社山

スノーシューハイク 社山

悠々独歩 No.74 2003/02/01

立木観音より社山往復

二週間前、日光白根山を登った帰り道に、中禅寺湖越しに見えた山々が気になり、帰って調べたところ、半月山、社山、黒檜岳であることを知りました。先週きついラッセルをした反動で、次はスノーシューを履いて、のんびりと低山ハイクでもしたいな、と思っていたので早速出かけることにしました。


立木観音の広い無料駐車場に前夜到着。車中泊の支度を整え寝袋に入ると、隣に車が止まり懐中電灯で私の車内を照らし始めた。失礼なやつだと思ったら、パトロール中の警官だった。作家立松和平氏の語り口と似た、栃木県人特有の、温かみのある口調で話すお巡りさんだったので、しばらく雑談してしまう。紅葉の頃は登山者で賑わう社山周辺も、冬季に登る人は稀であるとのことだった。

中禅寺湖湖畔より暁の社山を望む 6時40分駐車場出発。歩き始めてすぐ、左に中禅寺湖スカイライン(冬季閉鎖中)への道を分ける。 さらに進むと右にイギリス大使館、左にイタリア大使館の各別荘を示す分岐があった。 ここは左の道を選ぶべきだったが、間違えて右へ進み、イギリス大使館別荘地で行き止まりとなってしまった。

狸窪までの林道は除雪されていた。途路、目指す暁の社山が見えてきた。(左の写真の尖った山)
狸窪の最後の民家のすぐ先に、雪の上に少しだけ頭を出したゲートがあり、ここでスノーシューを装着。 ここから先、人の歩いた形跡はない。

阿世潟峠 阿世潟までは、湖畔沿いに雪深い林の中を歩く。時折現れる道標だけが、ここが林道であることを示していた。 阿世潟からは南西に進路を変え、赤テープを頼りに阿世潟峠に進む。
峠への最後の登りは、峠の位置を少し読み間違えため、急斜面を木につかまり這い上がるようにして、登ることになってしまった。

(左)阿世潟峠にて。これは帰る時撮影したもの。

社山への尾根道 阿世潟峠から尾根沿いに少し登ると、アンテナのある小ピークがあり、そこでも一息つくことにした。
(左)社山への尾根道。

さらさら雪の急斜面では、スノーシューをつけても足元が崩壊するばかりで、なかなか上がれない。 スノーシューを水平に力強く蹴り込み、垂直方向に圧雪して足場を作り、少しずつ少しずつ登っていく。
たかが社山と思って来たのだが、息のきれるしんどい作業が続いた。いつも感じることだが、単独行ではラッセルが一番やっかいである。

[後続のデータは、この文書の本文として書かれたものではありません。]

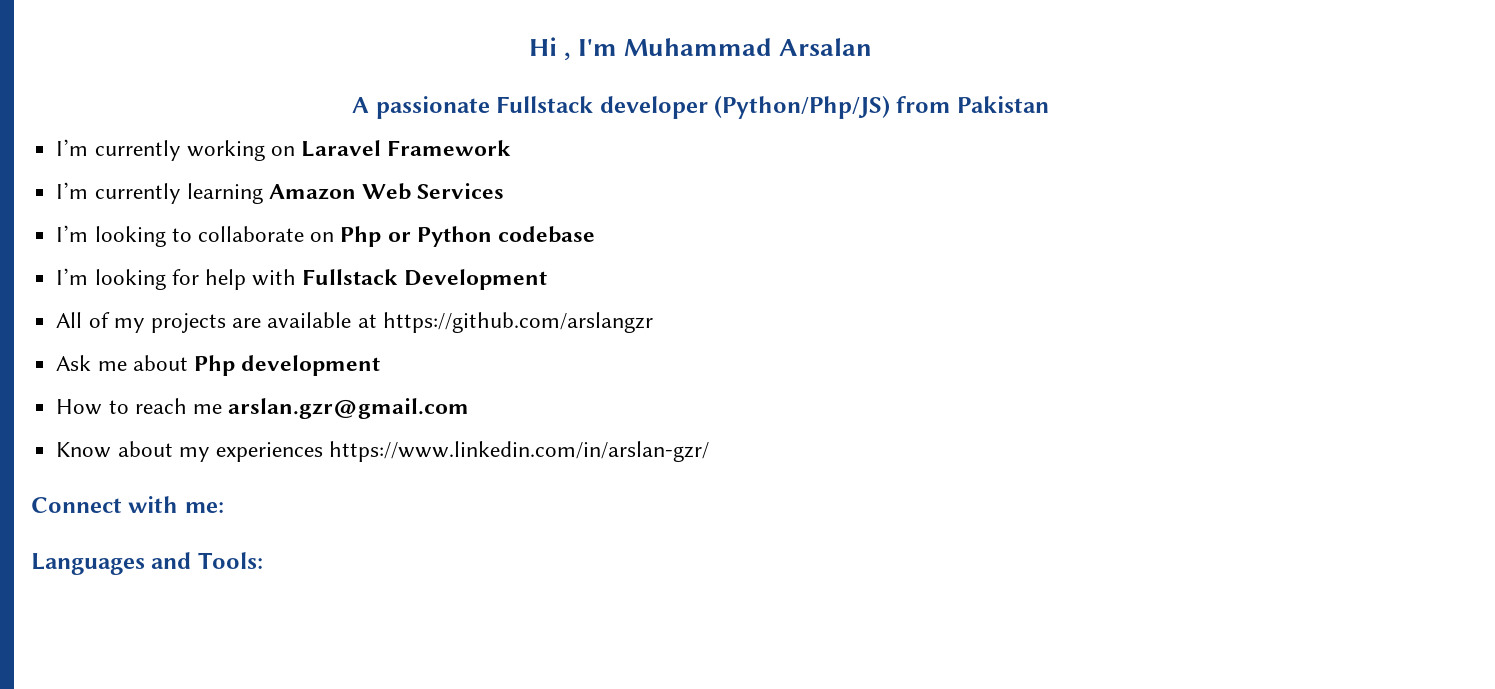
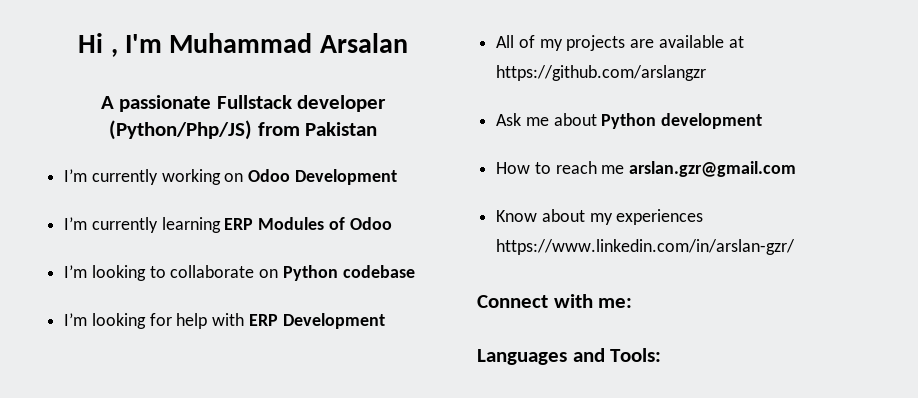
- I’m currently working on Laravel Framework
+ I’m currently working on Odoo Development
- I’m currently learning Amazon Web Services
+ I’m currently learning ERP Modules of Odoo
- I’m looking to collaborate on Php or Python codebase
+ I’m looking to collaborate on Python codebase
- I’m looking for help with Fullstack Development
+ I’m looking for help with ERP Development
- Ask me about Php development
+ Ask me about Python development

社山山頂にて 10時40分、社山山頂に到着。駐車場から山頂まで4時間(休憩込み)もかかってしまった。
冬型気圧配置が弱まってきたのか、霧に覆われていた男体山が全貌を現した。一方の白根山の上部は、相変わらずガスに包まれている。

黒檜岳方面の展望 社山の山頂は樹林で見晴らしが遮られるので、さらに100mほど西に進み、南と西の展望の開けたところで腰をおろした。 北側は樹林のため展望はないが、それが風除けとなって暖かい。

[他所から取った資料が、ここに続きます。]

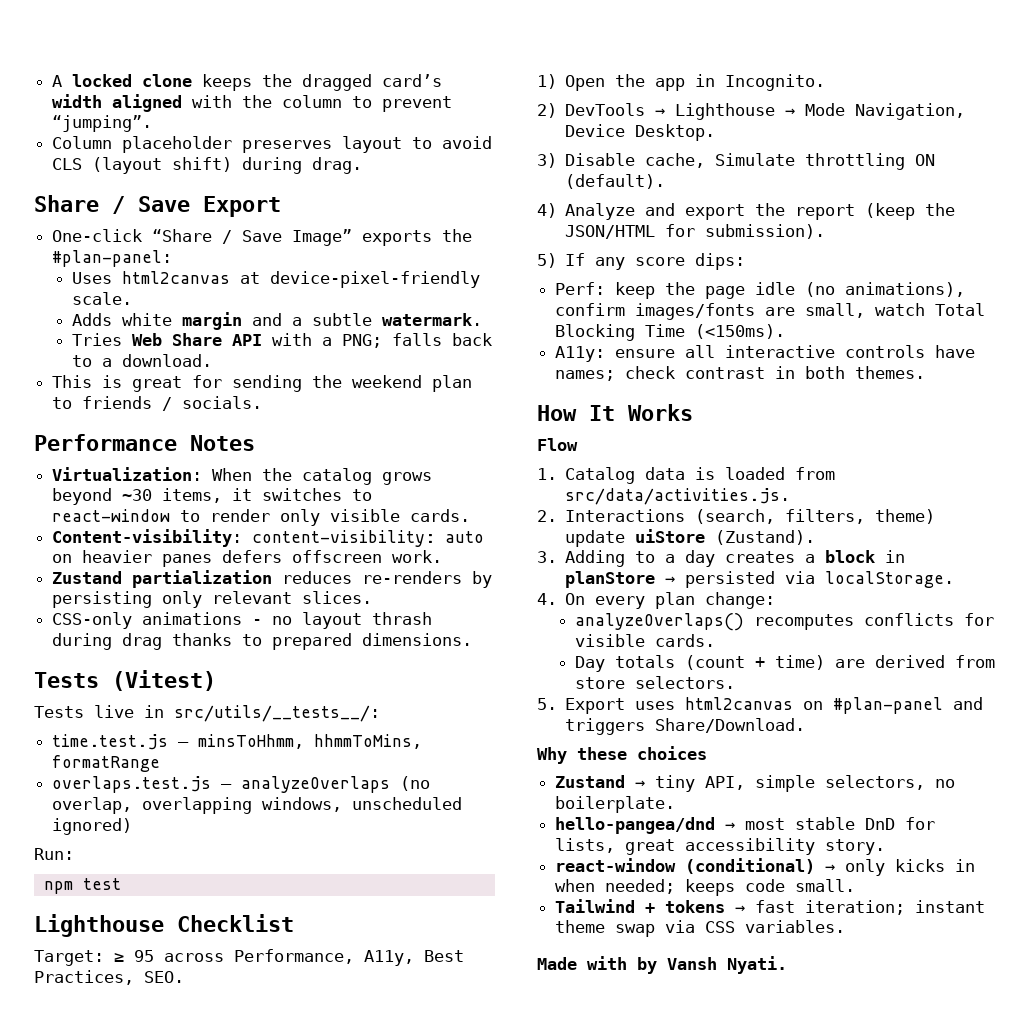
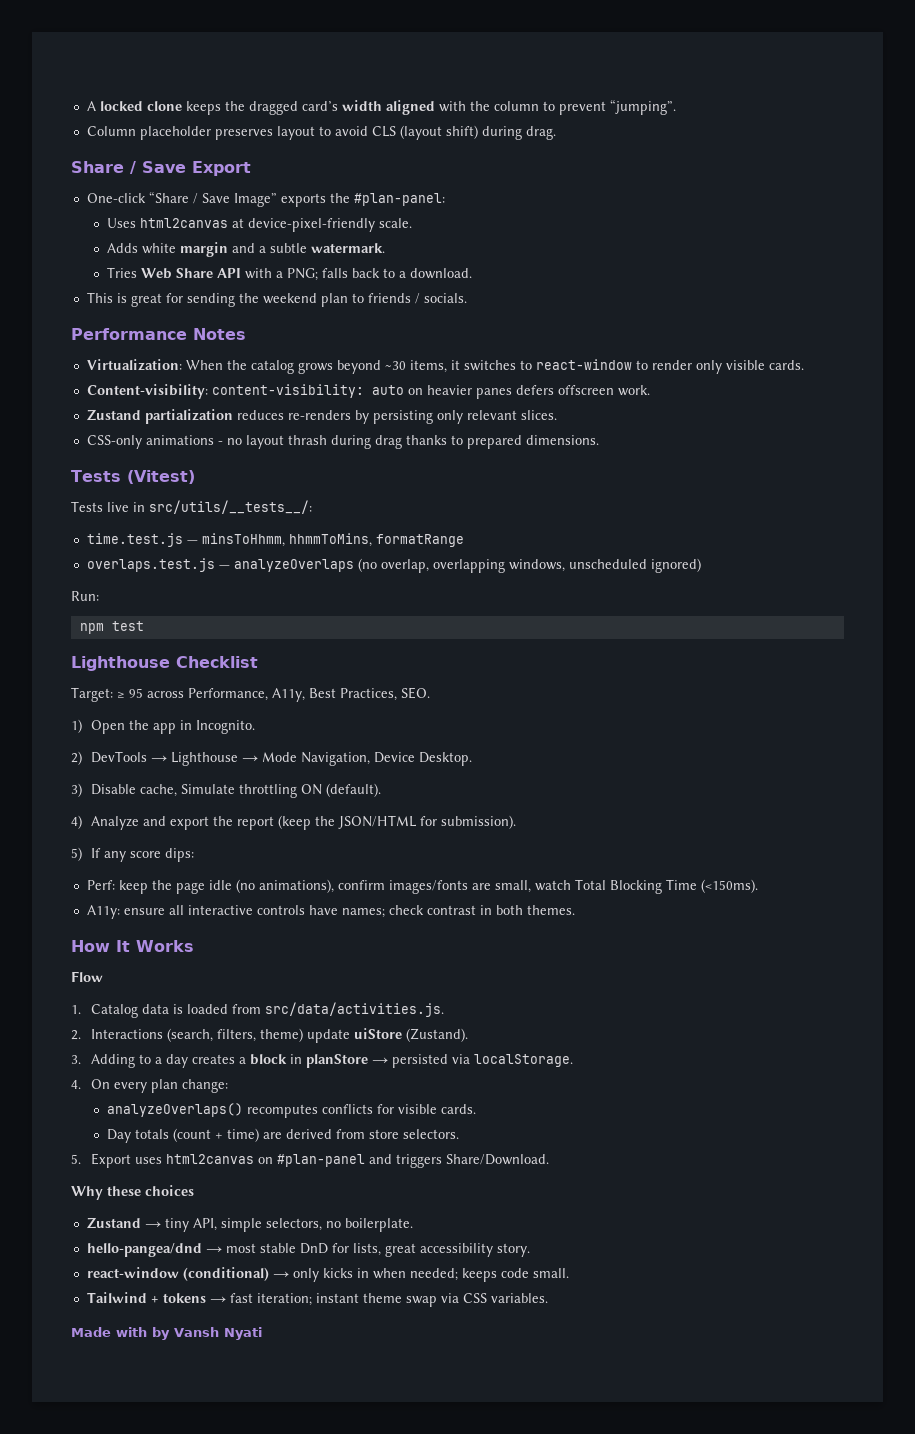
- Made with by Vansh Nyati.
+ Made with by Vansh Nyati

昼食は調理パンとオニオングラタンスープ。食後に熱いコーヒーとホットレモン。 時間に余裕があったので、一時間以上のんびりとすごした。

左の写真は黒檜岳方面の展望。

中禅寺湖を眺めながら往路を下る社山を後にして、往路を下る。風の強い場所では自分のトレースがすでに消えてかかっていた。

静かな阿世潟の湖畔静かな阿世潟の湖畔にて。
聴こえるものは寄せては返す波の音だけだった。